Requirements (Subjects that are assumed to be known)
Basic programming skills in Python
The main objective of this course is to train analysts in data science, either for research or the labour market, using the latest techniques applied in machine learning. We will learn how to get the most out of the computational resources that we can have at our disposal, from our own computer, resources in the cloud for programming with GPUs and programming for Big Data; knowledge in high demand in various environments. The basic concepts of parallel programming will be explained: 1- using the resources of general purpouse computers, 2- hybrid programming: using the resources of a normal computer and specific hardware such as graphics processing units (GPUs). 3- distributed and cloud programming, for big cases, such as Big Data. Basic competences CB6 Having and understanding the knowledge that provides a basis or opportunity to be original in the development and/or application of ideas, often in a research context CB7 Students know how to apply their acquired knowledge and problem-solving skills in new or unfamiliar settings within broader (or multidisciplinary) contexts related to their field of study. CB8 Students are able to integrate knowledge and to face the complexity of making judgments based on information that, being incomplete or limited, includes reflections on the social and ethical responsibilities linked to the application of their knowledge and judgments. CB9 Students know how to communicate their conclusions and the knowledge and ultimate reasons behind them to specialised and non-specialised audiences in a clear and unambiguous way. CB10 Students have the learning skills that will enable them to continue studying in a way that will be largely self-directed or autonomous. General competences CG1 Ability to maintain continuous education after his/her graduation, enabling him/her to cope with new technologies. CG2 Ability to apply the knowledge of skills and research methods related to engineering. CG3 Ability to apply the knowledge of research skills and methods related to Life Sciences. CG4 Ability to contribute to the widening of the frontiers of knowledge through an original research, part of which merits publication referenced at an international level. Specific competences CE4 Ability to use techniques for processing massive amounts of medical data and images. CE5 Ability to implement medical imaging and data processing methods.

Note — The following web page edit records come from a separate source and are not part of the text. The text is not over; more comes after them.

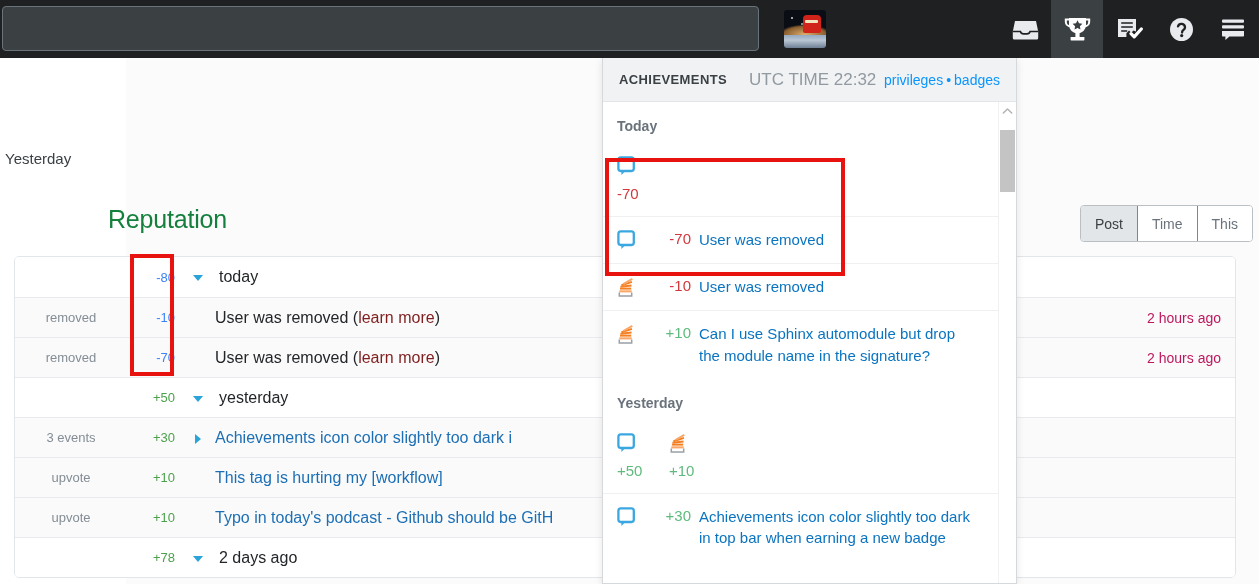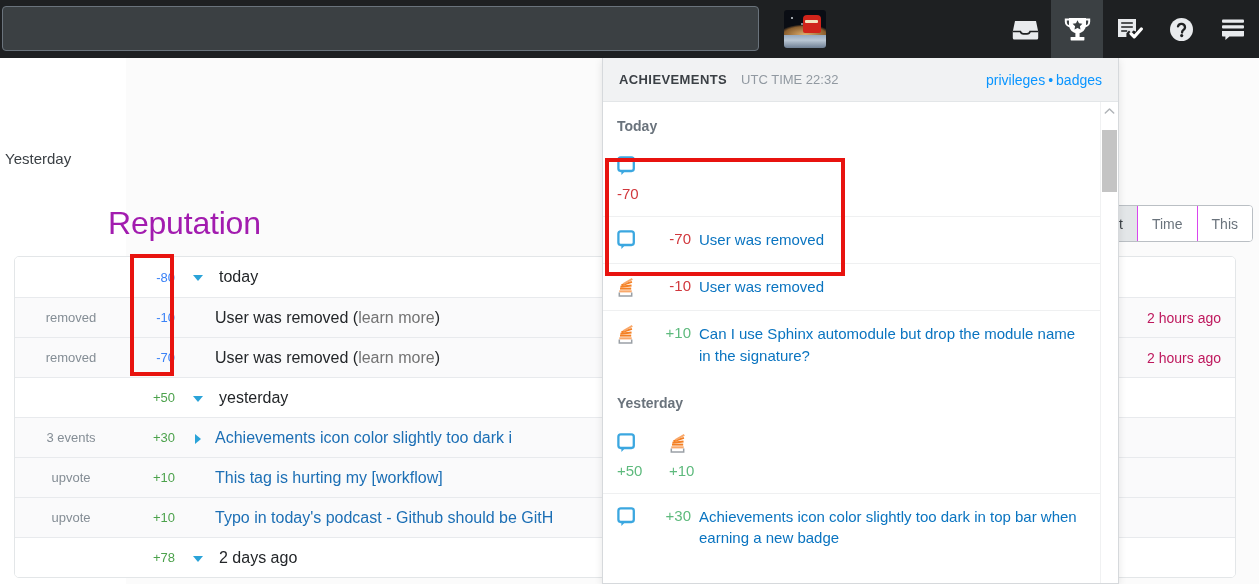--- a/index.html
+++ b/index.html
@@ -126,23 +126,23 @@
     font-size: 15px;
     color: #3b4045;
     font-family: "Liberation Sans", sans-serif;
     cursor: pointer;
     z-index: 5;
   }
 
   .rep-title {
     position: absolute;
     left: 108px; top: 205px;
-    font-size: 32px;
+    font-size: 25px;
     font-weight: normal;
-    color: #a21caf;
+    color: #15803d;
     z-index: 5;
     letter-spacing: -0.2px;
   }
 
   
   .tabgroup {
     position: absolute;
     right: 6px;
     top: 205px;
     display: flex;
@@ -232,38 +232,38 @@
   }
   .c-title {
     flex: 1;
     font-size: 16px;
     color: #232629;
     white-space: nowrap;
     overflow: hidden;
   }
   .c-title.link { color: #1c6fb5; cursor: pointer; font-size: 16px; }
   .c-title.plain { color: #232629; }
-  .c-title .lm { color: #737373; cursor: pointer; }
+  .c-title .lm { color: #7f1d1d; cursor: pointer; }
   .c-when {
     width: 150px;
     text-align: right;
     padding-right: 14px;
     color: #be185d;
     font-size: 14px;
     box-sizing: border-box;
   }
   .rep-row.item .c-title { padding-left: 0; }
   .rep-row.group .c-title { padding-left: 4px; }
 
   
   .ach-panel {
     position: absolute;
     left: 602px;
     top: 58px;
-    width: 517px;
+    width: 415px;
     height: 526px;
     background: #ffffff;
     border: 1px solid #d6d9dc;
     border-top: 0;
     box-shadow: 0 2px 8px rgba(0,0,0,0.10);
     z-index: 30;
     box-sizing: border-box;
     overflow: hidden;
   }
   .ach-head {
@@ -275,22 +275,22 @@
     padding: 0 16px;
     box-sizing: border-box;
   }
   .ach-head .title {
     font-weight: bold;
     font-size: 13px;
     letter-spacing: 0.4px;
     color: #3b4045;
   }
   .ach-head .utc {
-    margin-left: 14px;
-    font-size: 13px;
+    margin-left: 22px;
+    font-size: 17px;
     color: #9199a1;
   }
   .ach-head .links {
     margin-left: auto;
     font-size: 14px;
     color: #0a95ff;
   }
   .ach-head .links a {
     color: #0a95ff;
     text-decoration: none;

Skills and learning outcomes
Description of contents: programme
Parallel Programming: * Multiprocessor/Multicore Programming. * Parallel Programming with Shared Memory (and the dangers for data) * Parallel Programming with Shared Memory with semaphores and locking Hybrid Programming * Use of GPUs and how they differ from ordinary computer processors. * How GPUs are programmed: when and how they can be used. * Use of advanced GPU programming techniques, GPU resource management. * How to use GPUs in Machine Learning. Distributed Programming * What is distributed computing and how can we take advantage of it? * Use of distributed programming platforms for BigData and Machine Learning. * Use cases of Apache Spark for machine learning.
Learning activities and methodology
It is a practice-oriented course. The basic theoretical concepts of intensive computing will be taught, in order to carry out guided practice. Use cases of the technologies will be implemented, oriented to form an advanced researcher in data science. Training activities: AF3 Theoretical and practical classes AF4 Laboratory practicals AF5 Tutorials AF6 Group work AF7 Individual student work AF8 Partial and final exams METHODOLOGY MD1: Class lectures by the teacher with the support of computer and audiovisual media, in which the main concepts of the subject are developed and the bibliography is provided to complement the students' learning. MD2: Critical reading of texts recommended by the subject teacher. MD3: Resolution of practical cases, problems, etc. .... posed by the teacher individually or in groups. MD4: Presentation and discussion in class, under the moderation of the lecturer. There will be 2 hours a week of tutorials for students where the teacher will be available in his or her office.
Assessment System
  • % end-of-term-examination 60
  • % of continuous assessment (assigments, laboratory, practicals...) 40
Calendar of Continuous assessment
Basic Bibliography
  • Benjamin Bengfort ; Jenny Kim. Interactive Spark using PySpark. O'Reilly Media. 2016
  • Holden Karau ; Rachel Warren. High Performance Spark. O'Reilly Media. 2017
  • Ian Gorton, Deborah K. Gracio. Data-Intensive Computing: Architectures, Algorithms, and Applications. Cambridge University Press New York. 2012

The course syllabus may change due academic events or other reasons.